Futbolcuların Çek ve Hırvat maçlarından sonra henüz terleri kurumadan yaptıkları açıklamaları dinlerken göz yaşlarına hakim olamayan da benim,

Almanya maçındaki ilk golü trafikte duyup, sevinç naraları atarken arkadaşına kaza yaptırmak üzere olan da…

Dahası turnuva boyunca, heyecan enflasyonundan strese, stresten kalp spazmı tehlikesine kadar bi dizi sorunla baş etmek zorunda kaldım.

Her neyse, demek istediğim şu;

Ortada çevrilen keyifli muhabbete tam ''Bir ben eksiktim, geldim'' diyerek dalacaktım ki; posta kutuma bir mektup düştü.

Futbolu mecburen ehil ellere iade edip, bu sütunu çocuğunu sınava hazırlayan fedakar bir anneye, onun kaleminden çıkan bu çok özel mektuba bırakmak şart oldu.

İşte dikkatle okunması gereken o mektup;

* * *

“Uzun, çok uzun bir yıl geçirdik.

Haftalar boyu hazırlandık.

Hafta içini okula, hafta sonunu dershaneye ipotek ettik.

Oğlum 7''inci sınıfa geçti, hayatının ilk önemli sınavında 80 sorunun 79''unu doğru cevapladı.

Şimdi mutlu muyuz? Hayır…

Önümüzdeki iki yılı düşündükçe stres katsayımız artıyor, çocuğumun başarılı sınavı, haftada birkaç saat derse giren branş öğretmenlerinin verdiği davranış notlarıyla aşağı çekildi bile.

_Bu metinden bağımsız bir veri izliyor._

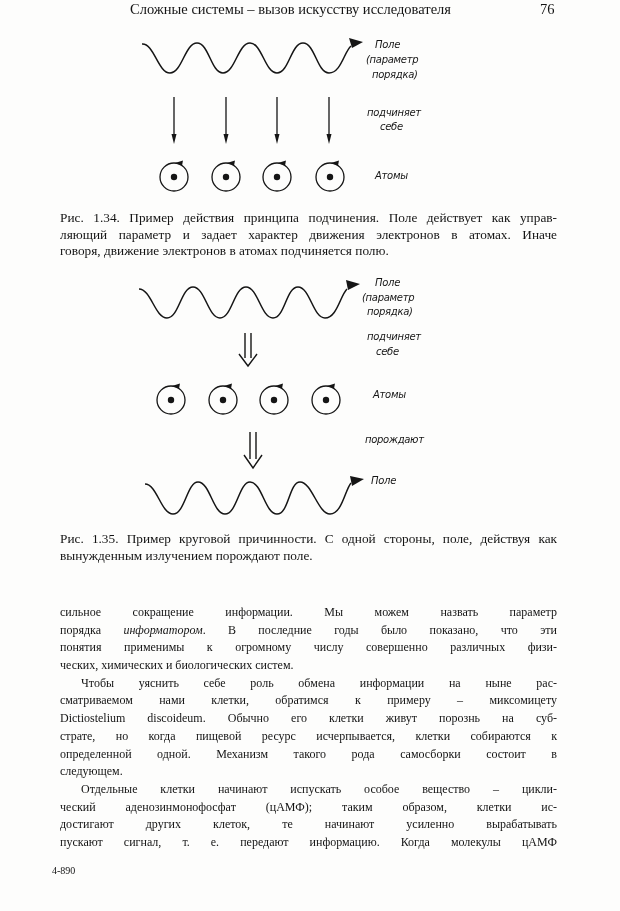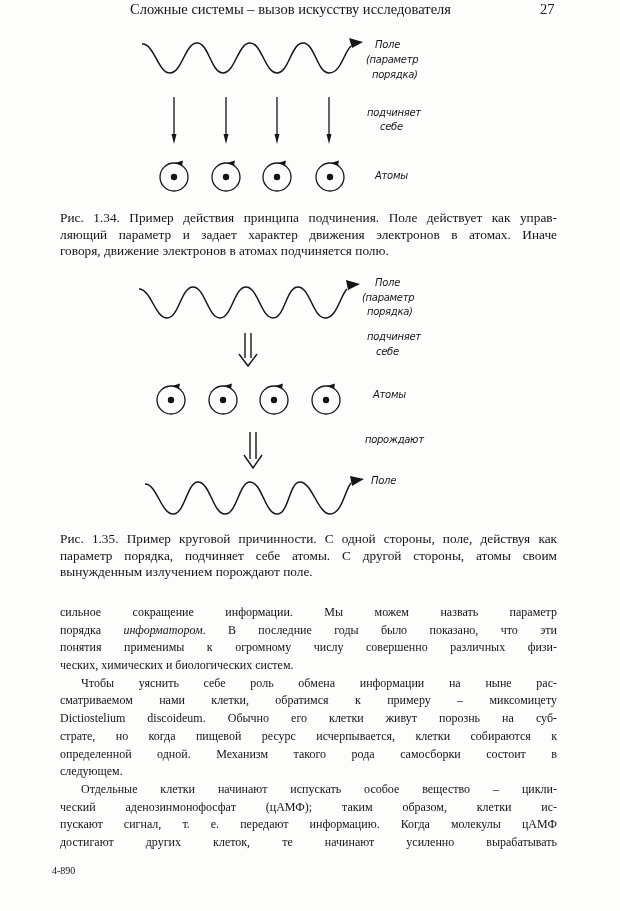--- a/index.html
+++ b/index.html
@@ -32,7 +32,7 @@
 <div class="page serif">
 
   <div class="running-head serif">Сложные системы – вызов искусству исследователя</div>
-  <div class="page-num serif">27</div>
+  <div class="page-num serif">76</div>
 
   <svg class="figs" width="620" height="911" viewBox="0 0 620 911">
 

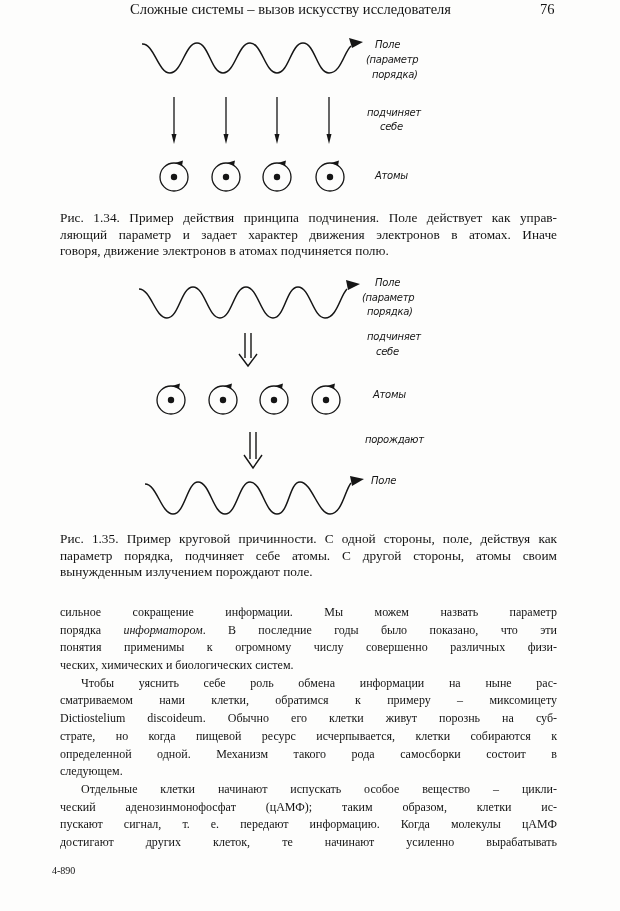--- a/index.html
+++ b/index.html
@@ -145,7 +145,6 @@
 
   <div class="block caption serif" style="top:531px;">
     <span class="ln">Рис. 1.35. Пример круговой причинности. С одной стороны, поле, действуя как</span>
-    <span class="ln">параметр порядка, подчиняет себе атомы. С другой стороны, атомы своим</span>
     <span class="ln last">вынужденным излучением порождают поле.</span>
   </div>
 

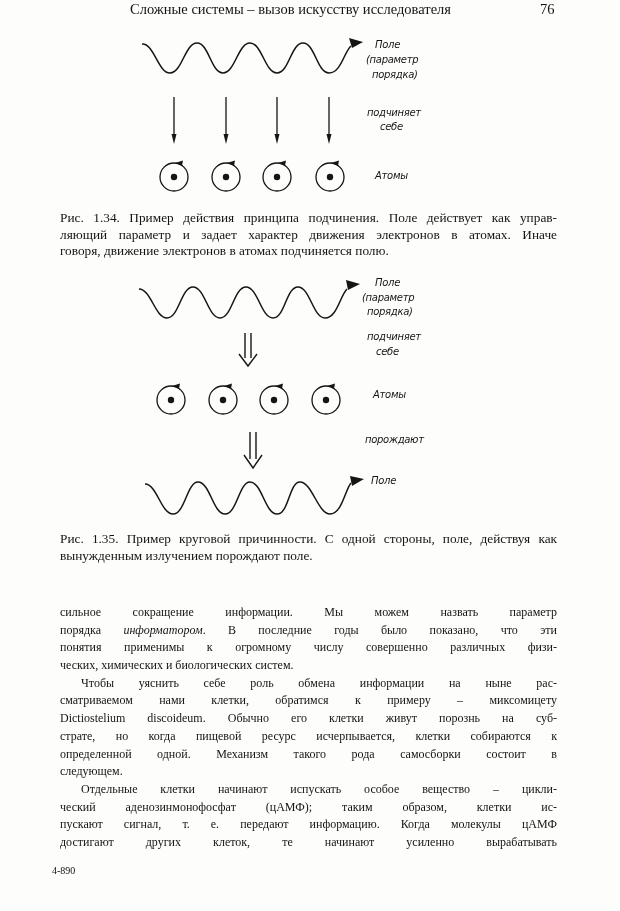--- a/index.html
+++ b/index.html
@@ -166,8 +166,8 @@
     <div>
       <span class="ln indent">Отдельные клетки начинают испускать особое вещество – цикли-</span>
       <span class="ln">ческий аденозинмонофосфат (цАМФ); таким образом, клетки ис-</span>
+      <span class="ln">достигают других клеток, те начинают усиленно вырабатывать</span>
       <span class="ln">пускают сигнал, т. е. передают информацию. Когда молекулы цАМФ</span>
-      <span class="ln">достигают других клеток, те начинают усиленно вырабатывать</span>
     </div>
   </div>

Eğitim sisteminin sorunları nasıl çözülür bilmiyorum ama çocuğuna iyi bir gelecek isteyen her anne gibi kaygılı hatta çaresizim.

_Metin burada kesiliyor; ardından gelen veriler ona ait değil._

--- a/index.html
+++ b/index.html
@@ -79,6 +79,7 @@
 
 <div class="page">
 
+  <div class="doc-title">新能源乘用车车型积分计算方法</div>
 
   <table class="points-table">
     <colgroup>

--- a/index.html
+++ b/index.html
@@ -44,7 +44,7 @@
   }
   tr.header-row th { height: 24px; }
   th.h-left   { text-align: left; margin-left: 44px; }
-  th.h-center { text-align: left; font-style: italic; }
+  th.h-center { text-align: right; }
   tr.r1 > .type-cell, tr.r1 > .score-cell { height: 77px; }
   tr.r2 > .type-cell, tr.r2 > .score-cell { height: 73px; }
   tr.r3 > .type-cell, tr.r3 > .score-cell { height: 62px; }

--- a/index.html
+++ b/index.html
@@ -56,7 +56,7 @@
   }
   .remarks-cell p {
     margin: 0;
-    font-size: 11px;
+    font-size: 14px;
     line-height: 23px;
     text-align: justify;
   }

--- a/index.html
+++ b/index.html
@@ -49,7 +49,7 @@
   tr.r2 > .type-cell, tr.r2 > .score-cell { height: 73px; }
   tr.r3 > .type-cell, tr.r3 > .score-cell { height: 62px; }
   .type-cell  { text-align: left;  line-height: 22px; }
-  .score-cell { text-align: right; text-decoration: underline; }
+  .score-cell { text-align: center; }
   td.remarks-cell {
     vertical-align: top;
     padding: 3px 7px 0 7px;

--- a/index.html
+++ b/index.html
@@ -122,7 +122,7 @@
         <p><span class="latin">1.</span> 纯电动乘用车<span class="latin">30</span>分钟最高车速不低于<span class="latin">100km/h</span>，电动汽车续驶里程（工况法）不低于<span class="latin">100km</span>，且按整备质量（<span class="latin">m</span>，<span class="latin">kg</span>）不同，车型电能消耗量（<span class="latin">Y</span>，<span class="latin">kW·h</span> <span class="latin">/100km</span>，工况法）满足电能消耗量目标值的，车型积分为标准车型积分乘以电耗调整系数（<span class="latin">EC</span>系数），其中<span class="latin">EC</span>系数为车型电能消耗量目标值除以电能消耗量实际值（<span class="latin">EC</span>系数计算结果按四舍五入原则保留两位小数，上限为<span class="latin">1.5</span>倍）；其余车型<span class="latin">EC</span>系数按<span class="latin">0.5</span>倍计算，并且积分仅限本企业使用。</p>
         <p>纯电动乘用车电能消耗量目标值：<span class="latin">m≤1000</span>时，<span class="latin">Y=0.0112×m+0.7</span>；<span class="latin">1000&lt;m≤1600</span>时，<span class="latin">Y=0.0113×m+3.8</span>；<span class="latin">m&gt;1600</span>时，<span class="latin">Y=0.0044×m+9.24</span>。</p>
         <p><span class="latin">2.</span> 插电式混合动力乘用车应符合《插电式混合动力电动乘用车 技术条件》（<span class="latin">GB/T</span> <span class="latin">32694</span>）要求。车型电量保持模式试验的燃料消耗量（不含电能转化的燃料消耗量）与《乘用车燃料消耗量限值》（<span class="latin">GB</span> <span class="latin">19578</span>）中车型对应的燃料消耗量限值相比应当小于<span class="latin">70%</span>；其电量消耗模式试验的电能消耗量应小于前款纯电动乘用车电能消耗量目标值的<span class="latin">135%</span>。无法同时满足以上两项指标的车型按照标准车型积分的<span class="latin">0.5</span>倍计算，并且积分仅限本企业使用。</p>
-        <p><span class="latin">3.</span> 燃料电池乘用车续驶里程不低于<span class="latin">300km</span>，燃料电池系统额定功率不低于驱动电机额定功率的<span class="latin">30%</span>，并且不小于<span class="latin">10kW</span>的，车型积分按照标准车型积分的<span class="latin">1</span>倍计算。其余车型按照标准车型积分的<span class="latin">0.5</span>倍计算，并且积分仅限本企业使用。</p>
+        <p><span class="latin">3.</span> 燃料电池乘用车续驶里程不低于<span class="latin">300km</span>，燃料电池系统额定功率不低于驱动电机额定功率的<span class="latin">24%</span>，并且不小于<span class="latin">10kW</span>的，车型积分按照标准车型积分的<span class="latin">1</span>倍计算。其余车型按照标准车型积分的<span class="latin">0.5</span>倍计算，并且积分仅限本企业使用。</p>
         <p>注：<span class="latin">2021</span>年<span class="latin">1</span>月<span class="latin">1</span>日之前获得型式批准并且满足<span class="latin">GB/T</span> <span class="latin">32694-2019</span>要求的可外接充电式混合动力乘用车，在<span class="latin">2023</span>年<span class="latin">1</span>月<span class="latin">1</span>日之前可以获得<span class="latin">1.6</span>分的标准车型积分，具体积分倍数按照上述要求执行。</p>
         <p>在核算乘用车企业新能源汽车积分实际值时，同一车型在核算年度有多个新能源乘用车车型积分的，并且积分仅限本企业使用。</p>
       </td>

Kısa adı SBS olan “Seviye Belirleme Sınavı” çocukların omuzlarındaki OKS yükünü hafifletmeyi, geleceklerini tek sınava bağımlı kılmamayı amaçlıyordu. Sınav üçe bölündü, ama olması gerektiği gibi yükleri hafiflemedi çocukların. Dershane süresi üçe katlandı, stres üçe katlandı, rekabet üçe katlandı. Eksilen tek şey, çocuklarımızın çocuklukları oldu.

Sorunlarımız çok ama kısaca özetlemeye çalışacağım.

1-) Bu yıla kadar sadece 8''inci sınıfta dershaneye giden çocuklar artık 6''ıncı sınıfta giriyor bu sürece. Dershaneye gidemeyenler, okulların açtığı kurslara katılıyor. Çocukların ve ailelerin sosyal hayatları bitti. Dershaneye göndermemek çözüm değil, başka çocuklar gittiği sürece ailelere seçenek kalmıyor.

2-) Yeni sistem, özel okul öğrencilerine “ayrıcalık” tanıyor. İstisnaları saymazsak, öğrenciyi “velinimet müşteri” olarak gören özel okullarda ders ve “özellikle davranış” notları, “çocukların geleceğini belirlediği” gerekçesiyle eskisinden daha müsamahalı veriliyor.

Bu farklılığı, özel okullarla devlet okullarının önceki yıllara ait notlarını kıyaslayan bir istatistikle de belgeleyebilirsiniz.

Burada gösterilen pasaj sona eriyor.